> _Exercise_: Extract from the entries below, exactly as given, only the lines from the line containing "(543, 611) none -> [698,283,717,293] the" to the line containing "[323,672,600,684] [60,691,600,707] [60,710,192,726]", both lines included.

> _Records to process_:
--- --- ---
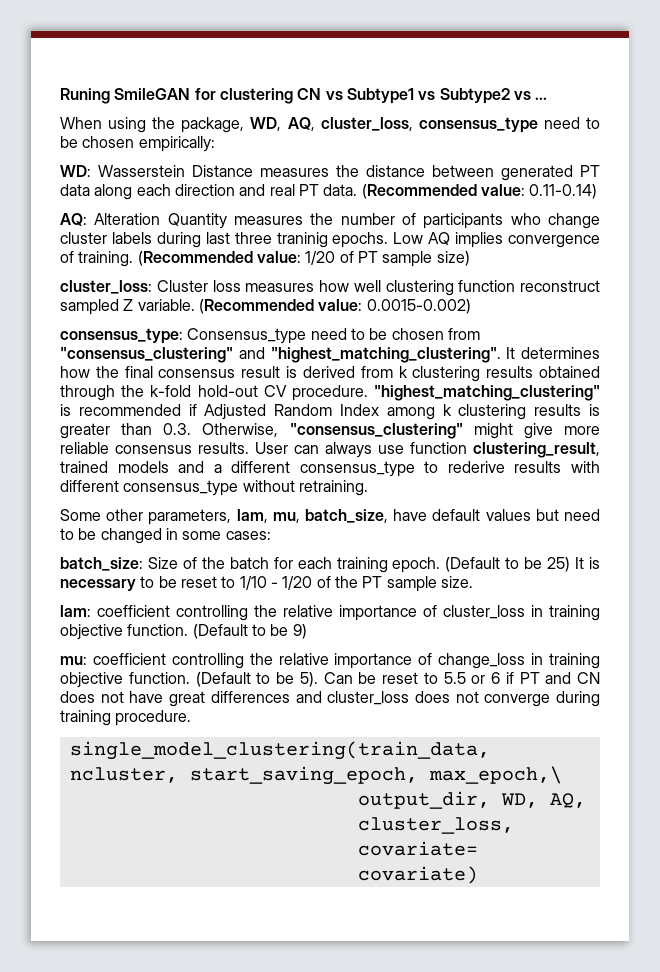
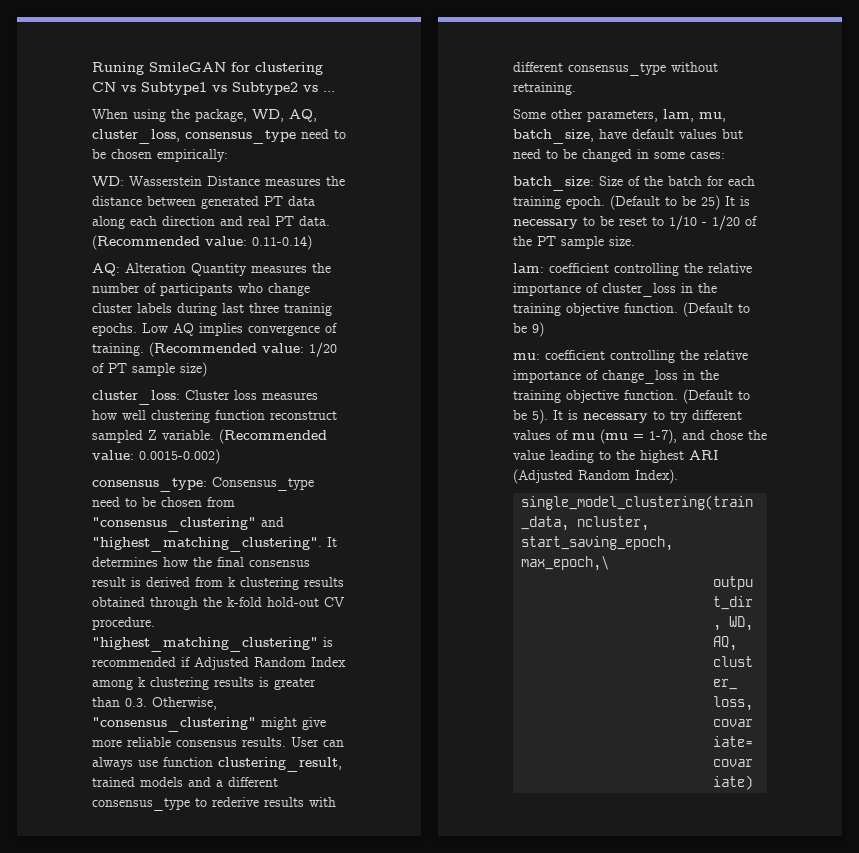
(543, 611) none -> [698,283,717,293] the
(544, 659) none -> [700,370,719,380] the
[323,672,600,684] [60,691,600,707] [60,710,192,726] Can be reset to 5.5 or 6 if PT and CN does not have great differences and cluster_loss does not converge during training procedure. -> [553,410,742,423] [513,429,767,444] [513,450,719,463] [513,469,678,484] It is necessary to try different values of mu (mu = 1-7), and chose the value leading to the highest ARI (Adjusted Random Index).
--- --- ---
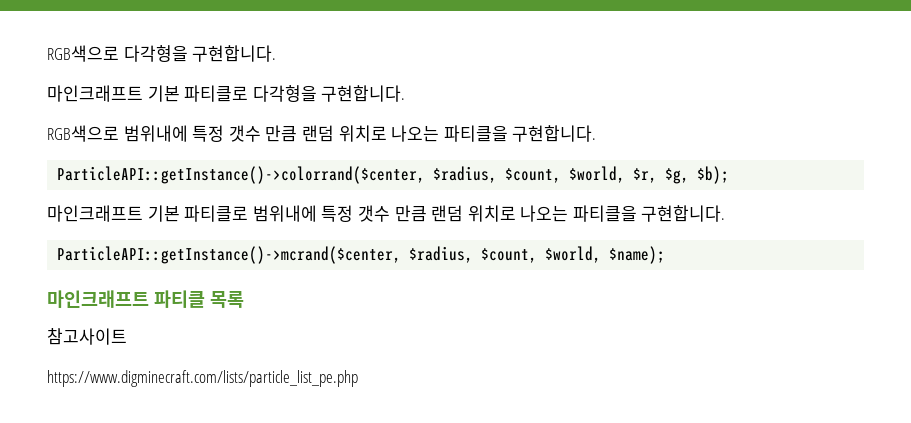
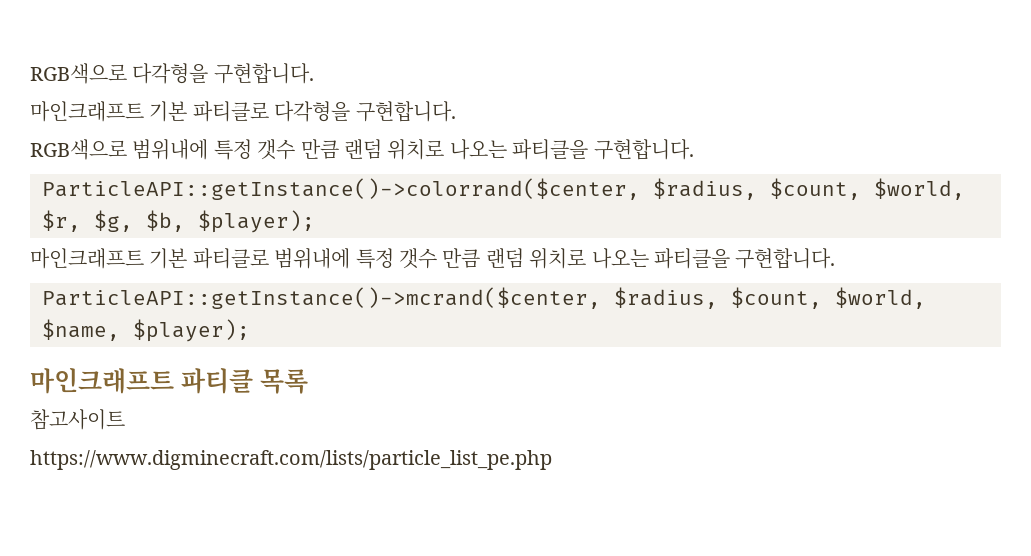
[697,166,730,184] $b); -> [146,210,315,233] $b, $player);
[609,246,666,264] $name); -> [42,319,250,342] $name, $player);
--- --- ---
> _Exercise answer_:
(543, 611) none -> [698,283,717,293] the
(544, 659) none -> [700,370,719,380] the
[323,672,600,684] [60,691,600,707] [60,710,192,726] Can be reset to 5.5 or 6 if PT and CN does not have great differences and cluster_loss does not converge during training procedure. -> [553,410,742,423] [513,429,767,444] [513,450,719,463] [513,469,678,484] It is necessary to try different values of mu (mu = 1-7), and chose the value leading to the highest ARI (Adjusted Random Index).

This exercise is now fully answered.